Many types of aid may be available to help you pay for college when you decide to transfer, including:
- work-study programs
- conversion scholarships/loans
- military benefits
- national service award
- prepaid tuition
- student loans
The financial aid office at the college or university you want to attend can help you determine if you qualify for institutional aid, including aid not listed above. You can also learn more about aid from the Kentucky Higher Education Assistance Authority.
Most colleges and universities also offer scholarships to transfer students. These are usually competitive scholarships with minimum GPA and credit hour requirements. For more information about transfer scholarships, consult a transfer contact or website of the college or university you want to attend.
Students should be aware that the institution may only disburse financial aid for coursework that either meets general elective requirements or that is specifically required by the program of study. Courses outside of these requirements are the financial responsibility of the student.

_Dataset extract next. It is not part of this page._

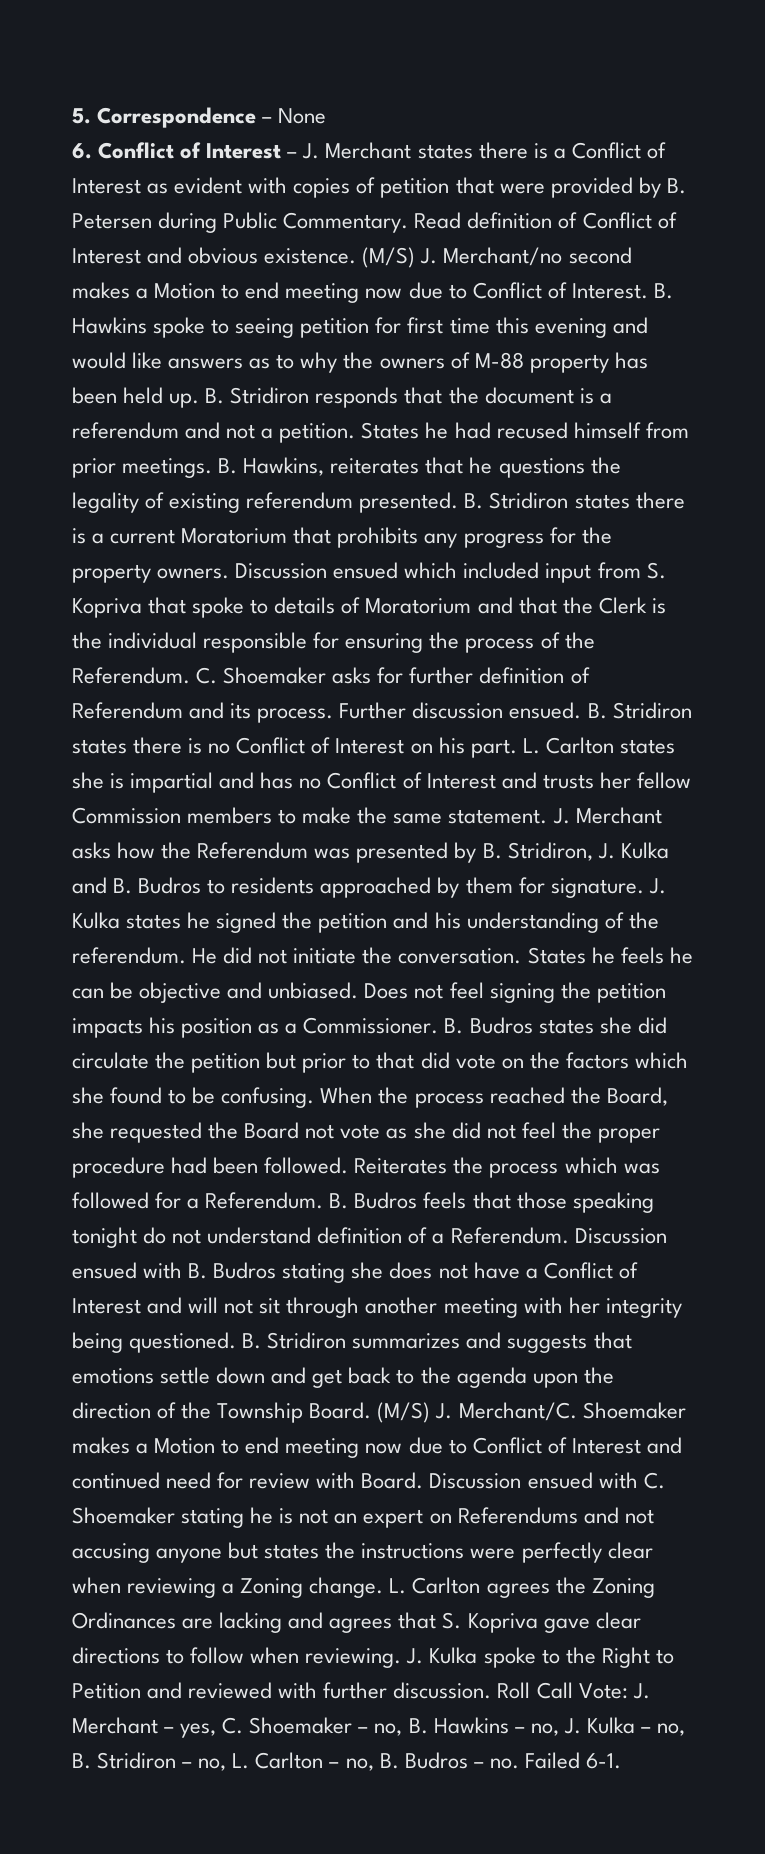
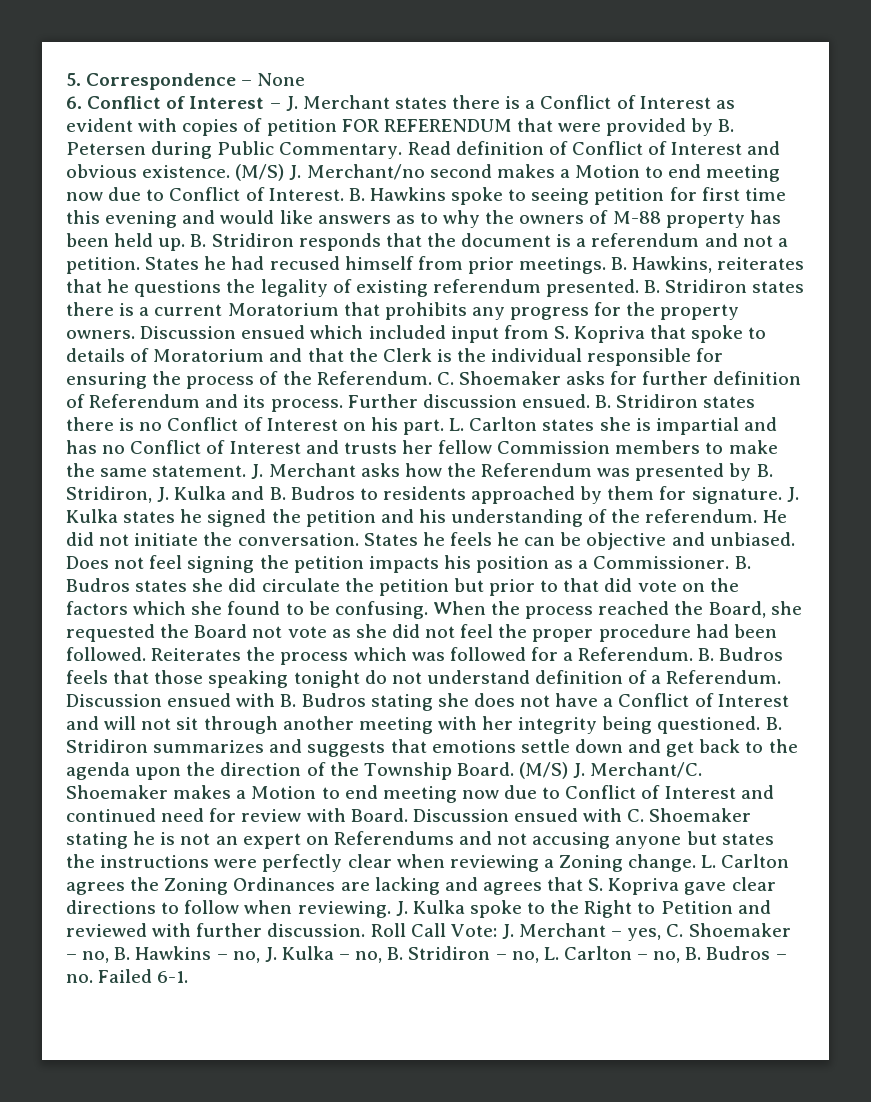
- 6. Conflict of Interest – J. Merchant states there is a Conflict of Interest as evident with copies of petition that were provided by B. Petersen during Public Commentary.
+ 6. Conflict of Interest – J. Merchant states there is a Conflict of Interest as evident with copies of petition FOR REFERENDUM that were provided by B. Petersen during Public Commentary.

Satisfactory Academic Progress (SAP)
Federal regulations require students who receive federal financial aid to maintain Satisfactory Academic Progress (SAP). A student who fails to meet SAP standards for the first time will be placed on a "warning" status, allowing a student to continue to receive Title IV aid for one term without an appeal. A student who fails to meet SAP standards at the end of the warning period or second consecutive term, will be suspended and not receive additional Title IV aid.
SAP is measured at the end of each semester/term for all students based on the following standards:
- Qualitative Standard (GPA): Maintain a cumulative GPA of 2.0 or higher
- Quantitative Standard (completion or success rate): Successfully complete at least 67% (two-thirds) of all credit hours attempted
- Maximum Time Frame (MTF): Students are expected to complete their degree/diploma/certificate in their chosen program of study within a maximum time frame defined as 150% of the number of credits required to graduate from that program (all classes required to graduate plus an additional 50%). Federal regulations require that students be evaluated for "Pace Progression" to determine whether they are on track to receive their credential before aid is lost due to exceeding MTF. Note that transfer credits also count toward MTF. Once it is determined that a student cannot graduate within the maximum time allowed, the student may go directly to a suspense status without a warning status.